В архитектуре Германии после 1921 — 1923 гг. влияние эстетической утопии, основанной на пророческих претензиях и фантазии экспрессионистов, сходит на нет. Утверждается — не без нарочитой подчеркнутости — практицизм, трезвость устремлении, находящие выражение прежде всего в утилитарном облике дешевых жилищ, предлагаемых людям среднего достатка. Подчеркивается лишенная какой- либо индивидуализации стандартность построек, отвечающих потребностям «маленького человека», которые предполагались полностью усредненными. Гропиус, расширяя значимость прагматического антииндивидуализма, писал: «Зодчество означает формирование жизненных процессов. Большинство людей имеет одинаковые потребности. Поэтому вполне логично и полностью отвечает требованиям экономичности попытаться удовлетворить такие одинаковые потребности одинаковыми средствами».

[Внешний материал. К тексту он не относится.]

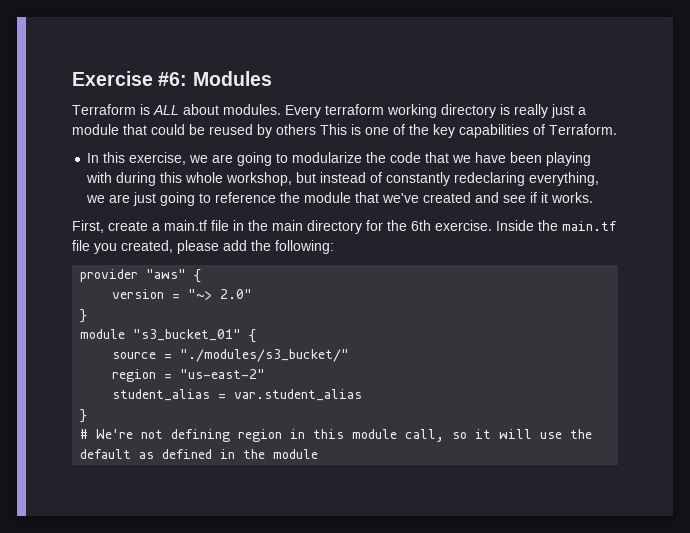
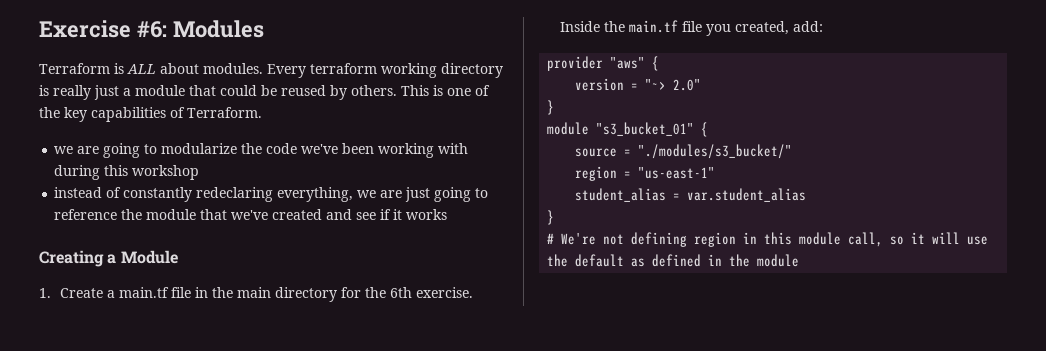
[276,124,316,135] others -> [351,85,397,96] others.
[87,152,187,165] In this exercise, -> (262, 112) none
[425,152,592,166] [86,172,317,186] that we have been playing with during this whole workshop, but -> [301,143,469,158] [54,165,200,180] we've been working with during this workshop //
[551,192,594,203] [72,220,148,233] works. // First, create -> [406,209,448,220] [39,250,178,267] [39,288,103,298] works // Creating a Module // 1. Create
[177,240,334,254] please add the following: -> [792,21,823,32] add:
[180,369,266,379] "us-east-2" -> [638,167,716,179] "us-east-1"

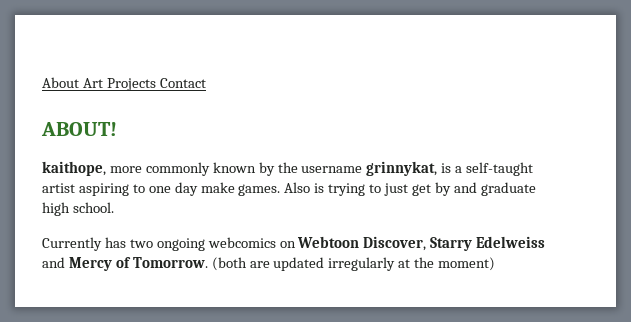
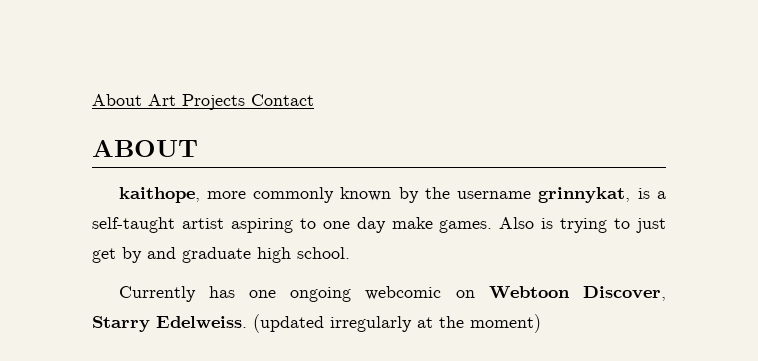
[41,122,117,136] ABOUT! -> [92,140,198,157] ABOUT
[129,237,276,251] two ongoing webcomics -> [249,286,442,302] one ongoing webcomic
[476,236,546,248] [42,257,325,271] Edelweiss and Mercy of Tomorrow. (both are updated -> [156,314,324,333] Edelweiss. (updated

Но отказ от эстетических утопий и фантазий экспрессионизма не стал отказом от утопических притязаний вообще. За рассудочными очертаниями проекций идеологии «новой вещественности» на архитектуру стояло обращение не столько к жизненным реалиям, сколько к идеям социал-реформизма. Приверженцы последнего подчеркивали
значение расстояния, пройденного социализмом «от утопии к науке». Свои демонстративно скромные цели они, однако, конструировали на основе произвольно принимаемых предпосылок, утопических по сути дела.
Трансформация идеологии германского архитектурного авангарда — от космических претензий, вдохновленных экспрессионизмом к утопиям «машинного века» в трезвом духе «новой вещественности» — особенно ясно прослеживается на примере Баухауза. Его поворот от мистико-утопической ориентации на ремесло и «собор социализма» как совокупное произведение искусства к новой практичности, ориентированной на массовое промышленное производство и утверждение четкого круга стандартов, был резким.
Оскар Шлеммер (1888—1943), один из художественных лидеров училища, характеризуя его, заявил: «теперь нужны не соборы, но машины для жизни». Он писал в 1923 г.: «…история Баухауза становится историей современного искусства. Государственный Баухауз, основанный после катастрофы войны, в хаосе революции и в эру расцвета, перегруженного эмоциями взрывчатого искусства, стал местом объединения всех, кто с надеждой на будущее и рвущимся к небу энтузиазмом хотел строить «собор социализма». Триумфы промышленности и техники перед войной и в ее оргии разрушения вызвали к жизни глубоко волнующий романтизм, который был пламенным протестом против материализма и механизации искусства и жизни…». Говоря затем о происходивших изменениях, Шлеммер связал их с поворотом в ценностных предпочтениях, точках зрения и концепциях. Говоря об импульсах, побуждавших перемены, он назвал «парадоксы дада», влияние перенесенного в Европу американизма. Но главное, он связал их с разумом и наукой, «величаишими человеческими ценностями», подчеркивая прагматический характер перемен («инженер стал спокойным осуществителем безграничных возможностей»), их связь с математикой, конструкцией, механизацией, их зависимость от власти и денег.
Сам В. Гропиус, вспоминая о начале развития Баухауза, объяснял его романтизм тем, что «трезвый призыв к практической деятельности не достиг бы тогда своей цели, поскольку молодежи, увлеченной новыми идеями, нужно было дать как можно более широкое поле для их провозглашения и практического воплощения… молодежь приезжала… чтобы стать членами сообщества, которое создает нового человека в новом окружении и стремится во всем вызволить дремлющие творческие силы. Такое начало было несколько романтично-утопическим, впрочем, как всякое зачатие новой биологической жизни с его экзальтацией и иллюзиями».
За первой, индивидуалистической и экспрессионистской фазой ремесленнического развития Баухауза, завершившейся в 1922 г., последовала переходная, конструктивистская фаза, когда внимание привлекала прежде всего логика формы, основанная на экспериментах авангарда — голландского неопластицизма, российского конструктивизма и германского дадаизма. Устремленность Баухауза этого времени и характер его творчества получили ясную определенность и силу выражения благодаря четко формулируемой концепции стиля, предполагавшей преобладание немногих ясно опознаваемых признаков. Стала правилом концентрация внимания на главном при отсечении всего, что для принятой концепции казалось второстепенным.